6. Technology dependencies

The GSI C component depends on the following GT components:

  • C Common Libraries

The GSI C component depends on the following 3rd party software:

  • OpenSSL

7. Tested platforms

Tested platforms for GSI C:

  • i386 Linux

8. Backward compatibility summary

Protocol changes in GSI C since GT 4.2.x

  • None

API changes since GT 4.2.x

  • None

Exception changes since GT 4.2.x

  • Not applicable

Schema changes since GT 4.2.x

  • Not applicable

9. Associated Standards

Associated standards for GSI C:

10. For More Information

See GSI C for more information about this component.

Glossary

P

proxy certificate

A short lived certificate issued using a EEC. A proxy certificate typically has the same effective subject as the EEC that issued it and can thus be used in its place.

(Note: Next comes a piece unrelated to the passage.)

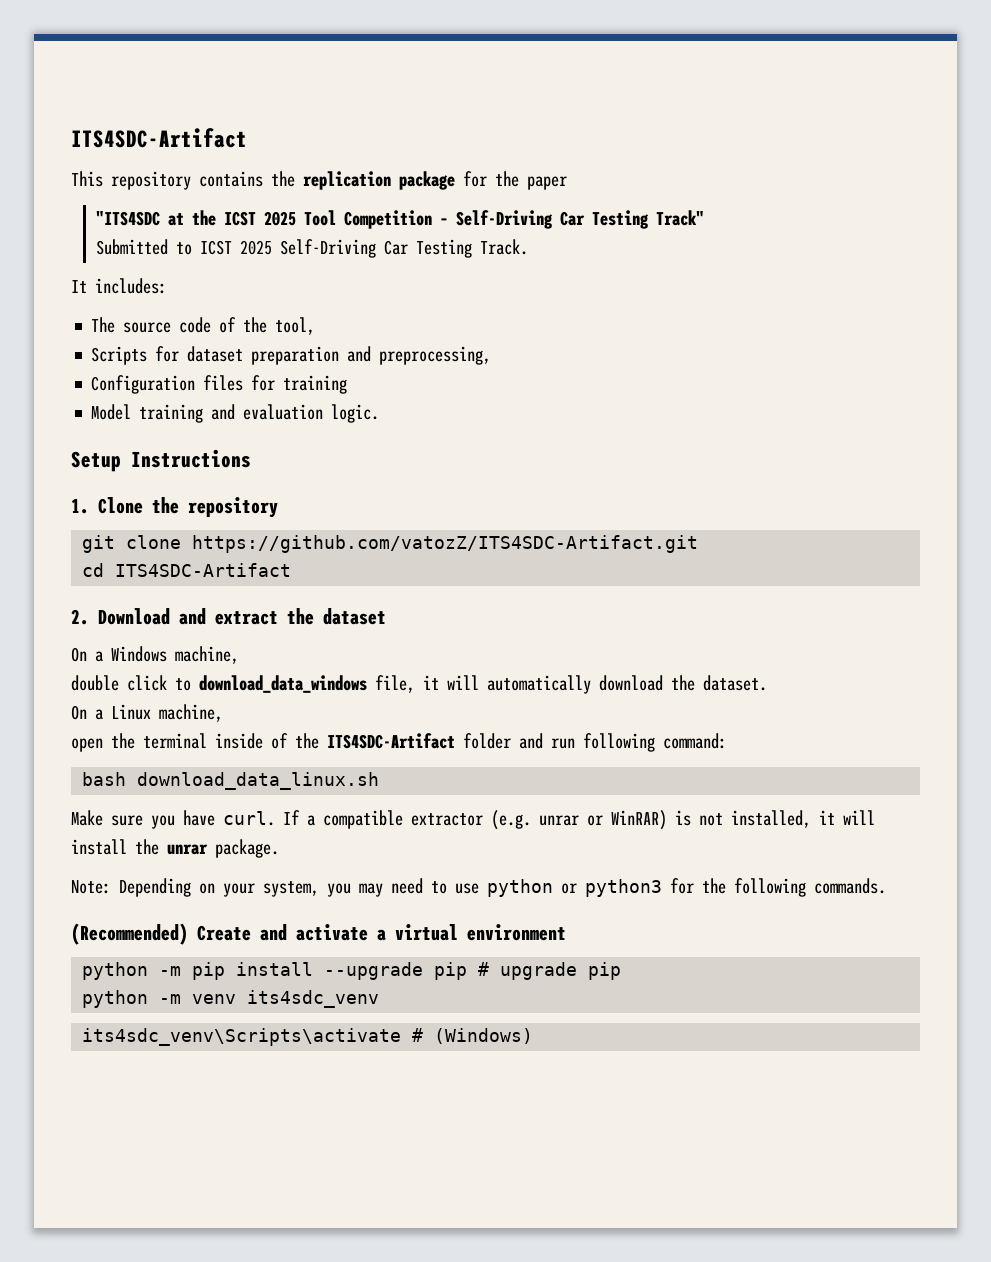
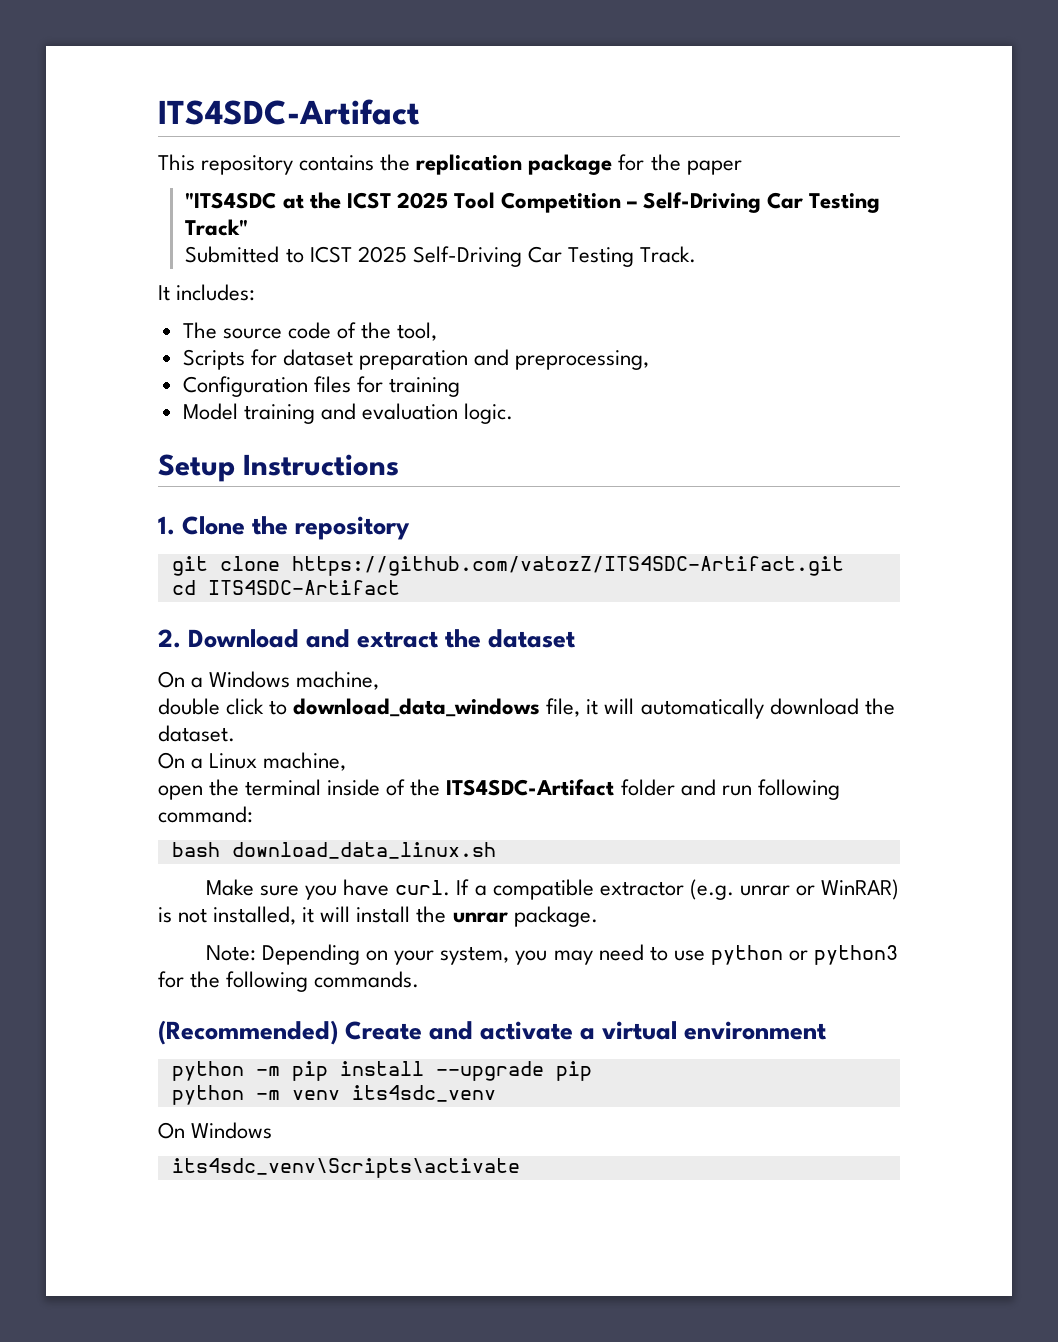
- python -m pip install --upgrade pip # upgrade pip
+ python -m pip install --upgrade pip
+ On Windows
- its4sdc_venv\Scripts\activate # (Windows)
+ its4sdc_venv\Scripts\activate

GSI uses proxy certificates for single sign on and delegation of rights to other entities.

For more information about types of proxy certificates and their compatibility in different versions of GT, see http://dev.globus.org/wiki/Security/ProxyCertTypes.

public key

The public part of a key pair used for cryptographic operations (e.g. signing, encrypting).